While the United States intends to buy the majority of the F-35s, the program also has a number of key allies that have committed to purchasing the plane. The scale of their purchases is more than a symbol of their confidence in a program that for years had been beset by cost overruns and delays; it is important in helping keeping the cost of the plane down. The more F-35s that are produced, the less expensive they become.
For years, the $400 billion F-35 program was one of the Pentagon’s most troubled. After cost overruns and delays, it has been more stable in the past few years. But as the last few weeks show, drama is inherent in such a high-stakes procurement that involves three of the Pentagon’s military services, several international partners and the world’s largest defense contractor.
Over the past month, there were also twists and turns in the relationship between the Pentagon and Bethesda-based Lockheed, its biggest supplier. After the two sides had been unable to reach an agreement on the price of the latest batch of aircraft, the Pentagon invoked a provision that allowed it to unilaterally execute the contract, setting the price at its last offer.
At $6.1 billion for 57 planes, the deal represented a 3.7 percent price decrease from the previous batch of planes purchased by the Pentagon. But the tension was almost immediately apparent. After the Pentagon proclaimed it was a “fair and reasonable deal,” Lockheed said that it was “disappointed” and that the contract was “not mutually agreed upon.”
But last week, the Pentagon awarded Lockheed a nearly $1.3 billion payment to help the contractor continue production of the next batch of aircraft. That contract could be worth as much as $7.2 billion for 90 aircraft, the largest buy yet.

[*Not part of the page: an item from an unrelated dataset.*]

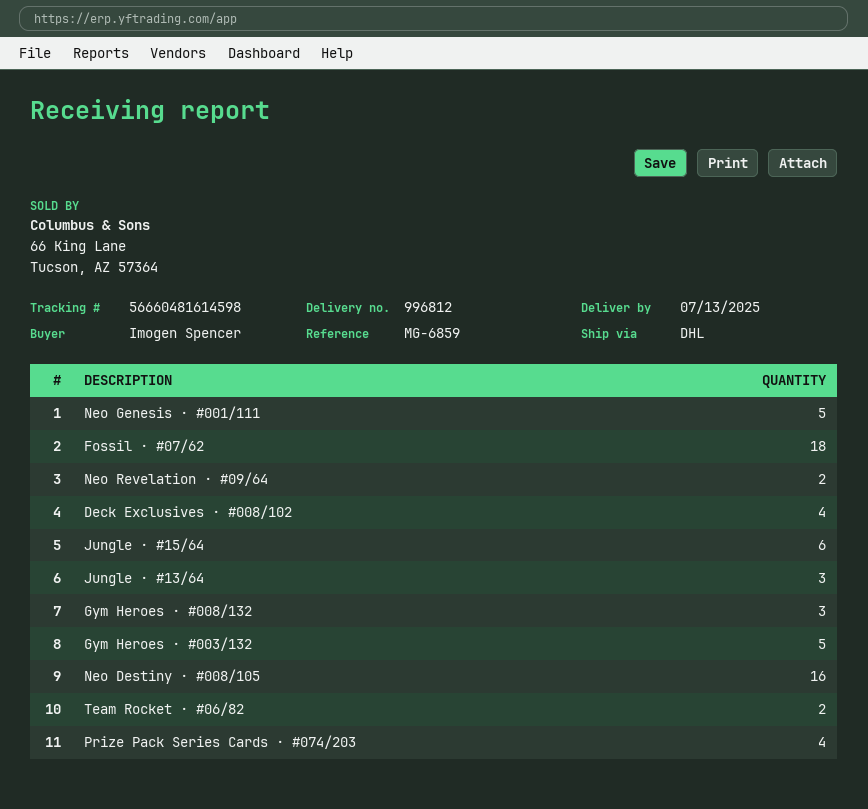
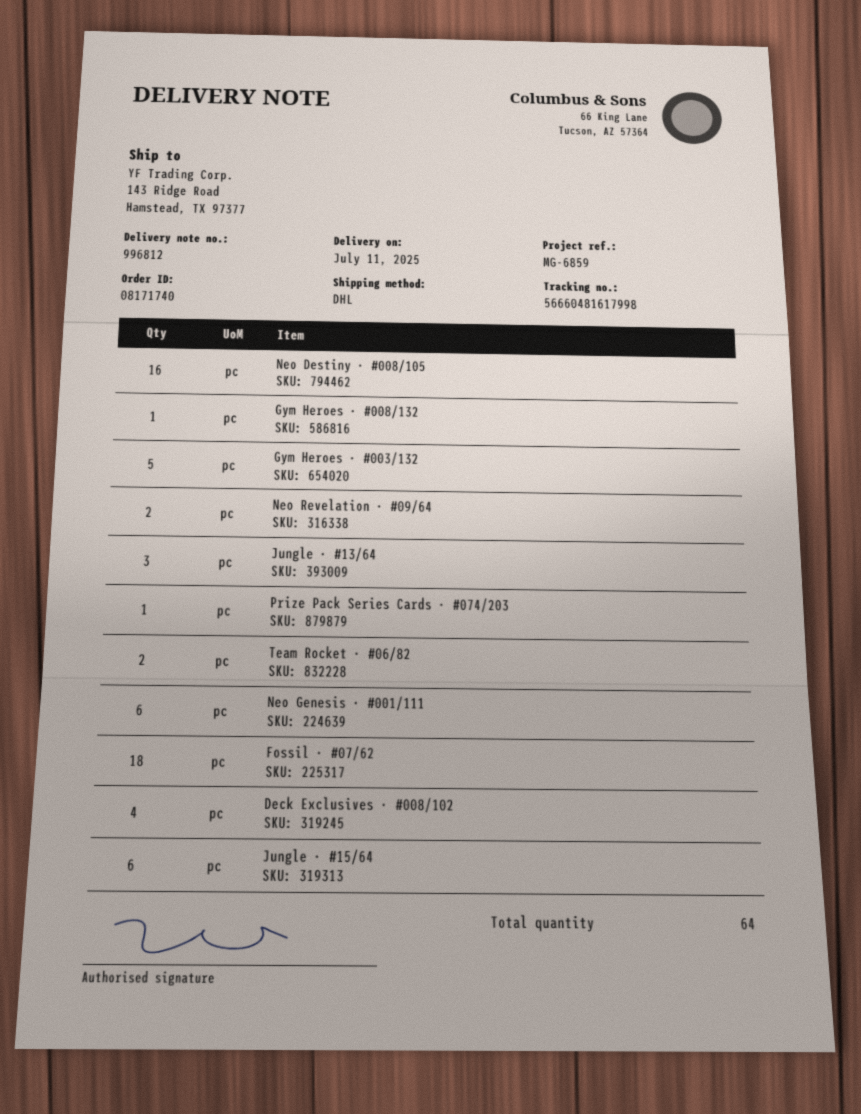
delivery date: 2025-07-13 -> 2025-07-11
tracking number: 56660481614598 -> 56660481617998
Neo Genesis · #001/111: 5 -> 6
Gym Heroes · #008/132: 3 -> 1
Prize Pack Series Cards · #074/203: 4 -> 1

The flurry of activity is emblematic of how the program “continues to grow and expand,” said Joe DellaVedova, a spokesman for the Pentagon’s F-35 Joint Program Office.
Preparations are being made to ramp up production. The Pentagon has declared that two of the three versions of the planes — the Air Force and Marine Corps variants — are ready for combat. The aircraft recently completed tests on the West Coast. And early next year, the Marine Corps plans to deploy its version of the F-35, which can land vertically and take off on a short runway, to Japan.
Israel’s decision to buy 17 more is a boon, and Lockheed is expected to deliver the first two of its fighter jets early next year.
The news from Canada, however, was a setback. The country had planned to purchase the F-35 but changed course after an auditor general’s report suggested that the Canadian government misled Parliament, saying the costs would be higher than had been stated. During his campaign, Prime Minister Justin Trudeau said the country could find an aircraft that was more affordable.
Now Canada plans to hold a competition to replace its fleet. Boeing has waged an intense lobbying campaign in the country to convince it to buy more Super Hornets.
But Lockheed isn’t giving up.
“Although disappointed with this decision, we remain confident the F-35 is the best solution to meet Canada’s operational requirements at the most affordable price,” the company said in a statement. “The F-35 has proven in all competitions to be lower in cost than 4th generation competitors. The F-35 is combat ready and available today to meet Canada’s needs for the next 40 years.”